--- a/text/ncat.tex	Tue Mar 15 07:25:13 2011 -0700
+++ b/text/ncat.tex	Tue Mar 15 08:01:12 2011 -0700
@@ -537,8 +537,9 @@
 This axiom needs to be strengthened to force product morphisms to act as the identity.
 Let $X$ be an $n$-ball and $Y\sub\bd X$ be an $n{-}1$-ball.
 Let $J$ be a 1-ball (interval).
-We have a collaring homeomorphism $s_{Y,J}: X\cup_Y (Y\times J) \to X$.
-(Here we use $Y\times J$ with boundary entirely pinched.)
+Let $s_{Y,J}: X\cup_Y (Y\times J) \to X$ be a collaring homeomorphism
+(see the end of \S\ref{ss:syst-o-fields}).

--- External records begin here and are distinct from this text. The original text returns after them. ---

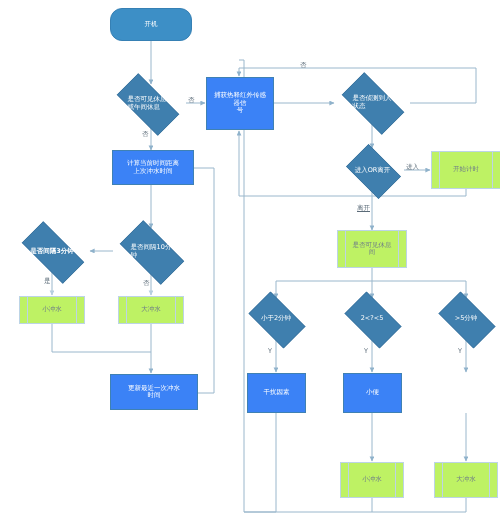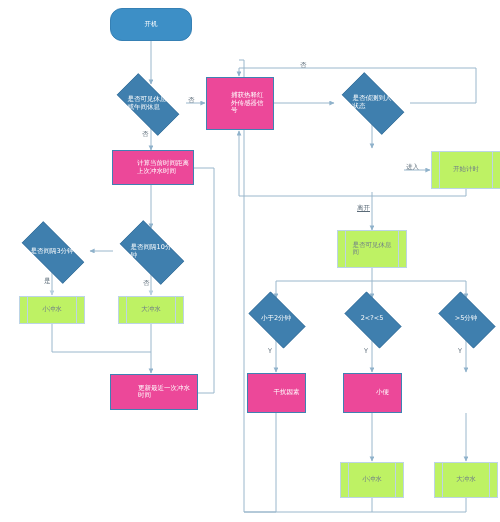"开机" .node { text-align: left -> center }
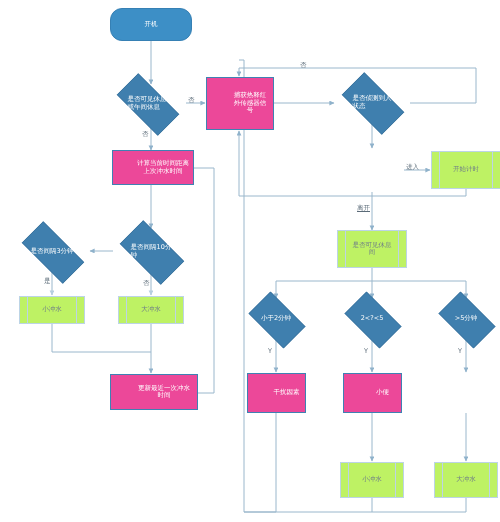"捕获热释红外传感器信" .proc { background: #ec4899 -> #3b82f6; padding-left: 20px -> none }
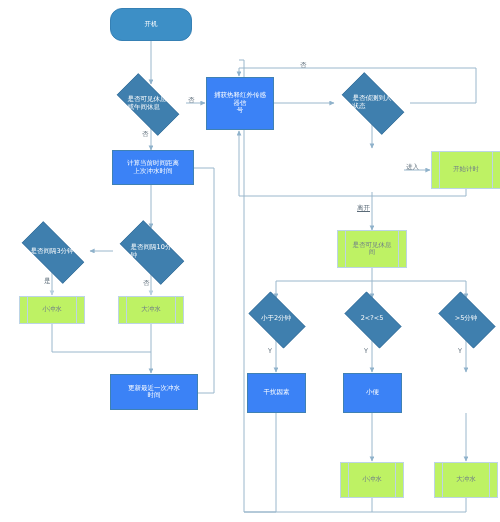"进入OR离开" div.dec { html: none -> <div> <div></div> <div> <span>进入OR离开</span> </div> </div> }
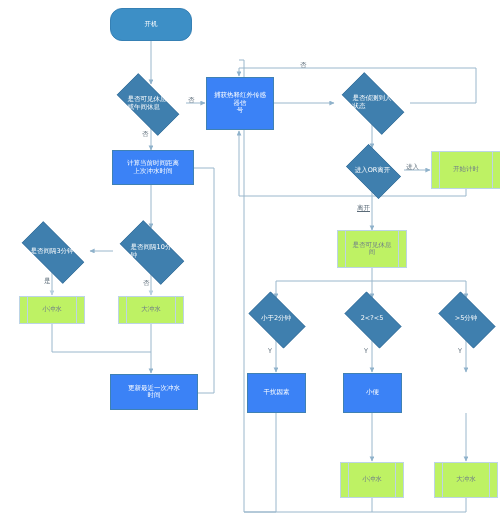"是否间隔3分钟" div.dec { font-weight: none -> bold }
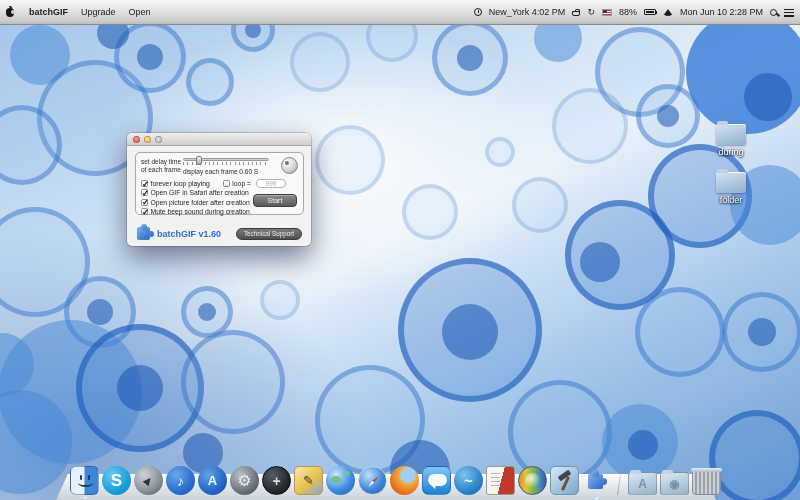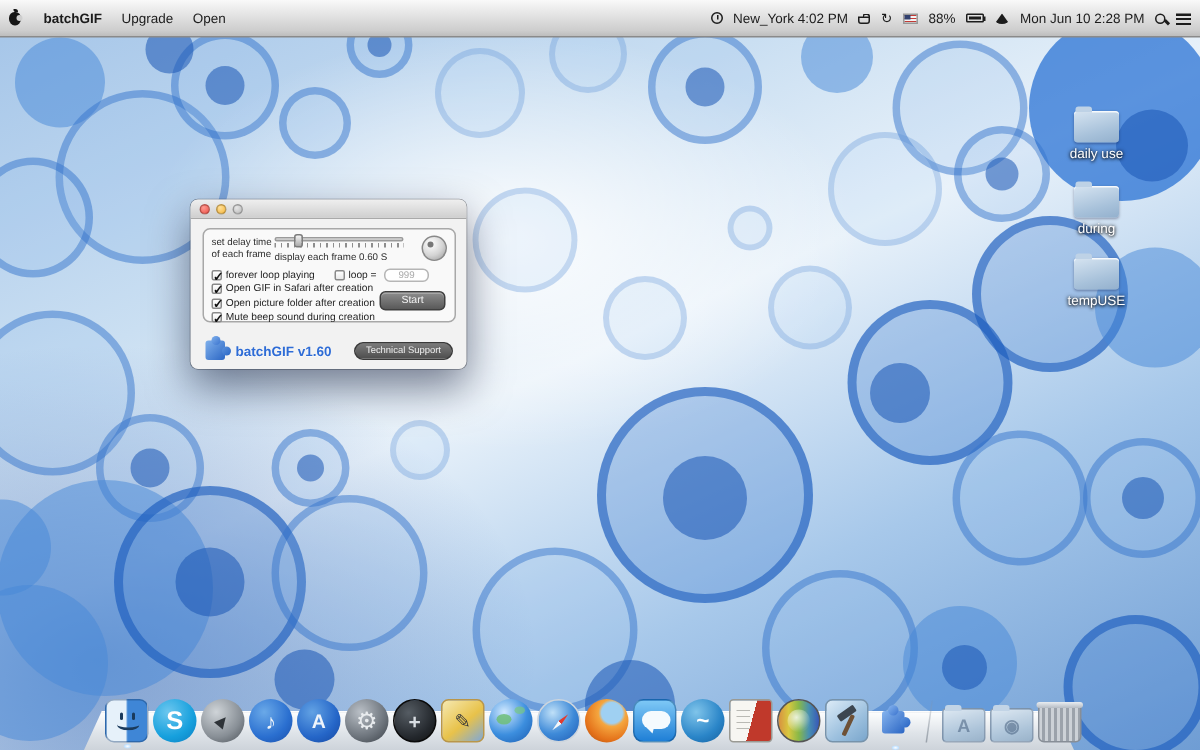"daily use" div.dt-folder { html: <div> <div></div> <div>daily use</div> </div> -> none }
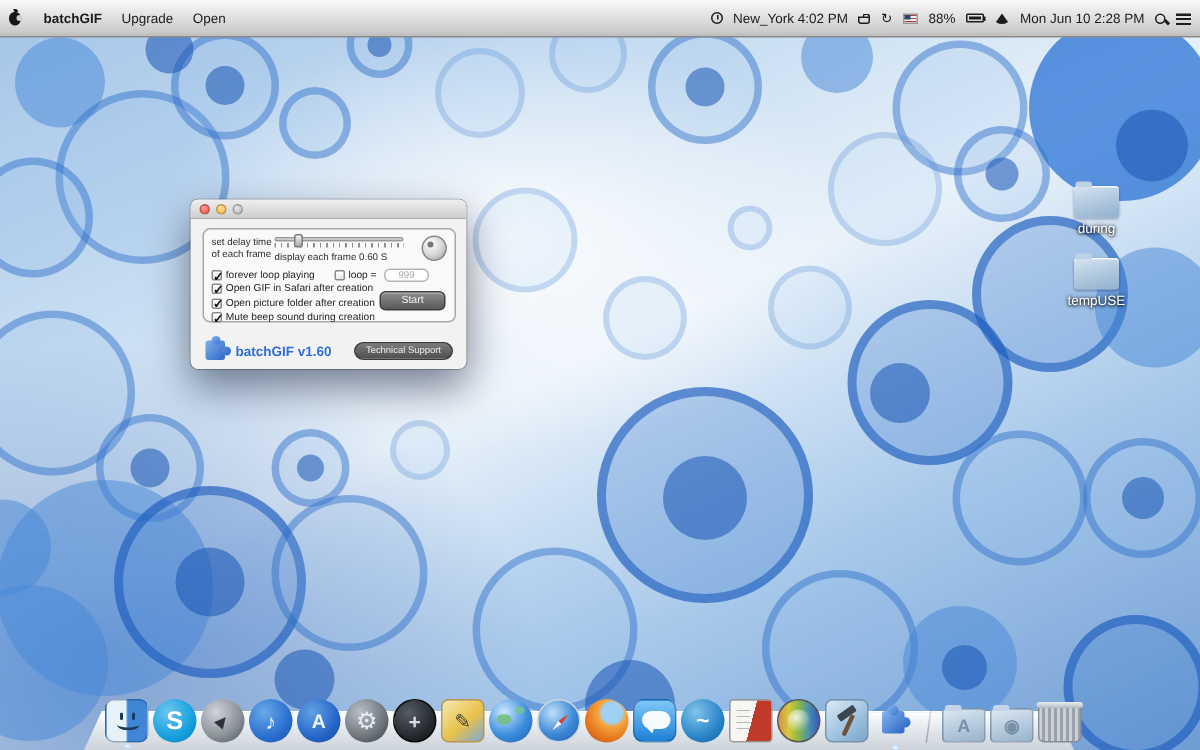"tempUSE" div.dt-label { text: tempUSE -> folder }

+Here we use $Y\times J$ with boundary entirely pinched.
 We define a map
 \begin{eqnarray*}
 	\psi_{Y,J}: \cC(X) &\to& \cC(X) \\

--- a/text/tqftreview.tex	Tue Mar 15 07:25:13 2011 -0700
+++ b/text/tqftreview.tex	Tue Mar 15 08:01:12 2011 -0700
@@ -214,17 +214,28 @@
 \medskip
 
 
-Using the functoriality and product field properties above, together
-with boundary collar homeomorphisms of manifolds, we can define 
-{\it collar maps} $\cC(M)\to \cC(M)$.
 Let $M$ be an $n$-manifold and $Y \subset \bd M$ be a codimension zero submanifold
 of $\bd M$.
+Let $M \cup (Y\times I)$ denote $M$ glued to $Y\times I$ along $Y$.
+Extend the product structure on $Y\times I$ to a bicollar neighborhood of 
+$Y$ inside $M \cup (Y\times I)$.
+We call a homeomorphism
+\[
+	f: M \cup (Y\times I) \to M
+\]
+a {\it collaring homeomorphism} if $f$ is the identity outside of the bicollar
+and $f$ preserves the fibers of the bicollar.
+
+Using the functoriality and product field properties above, together
+with collaring homeomorphisms, we can define 
+{\it collar maps} $\cC(M)\to \cC(M)$.
+Let $M$ and $Y \sub \bd M$ be as above.
 Let $x \in \cC(M)$ be a field on $M$ and such that $\bd x$ is splittable along $\bd Y$.
 Let $c$ be $x$ restricted to $Y$.
-Let $M \cup (Y\times I)$ denote $M$ glued to $Y\times I$ along $Y$.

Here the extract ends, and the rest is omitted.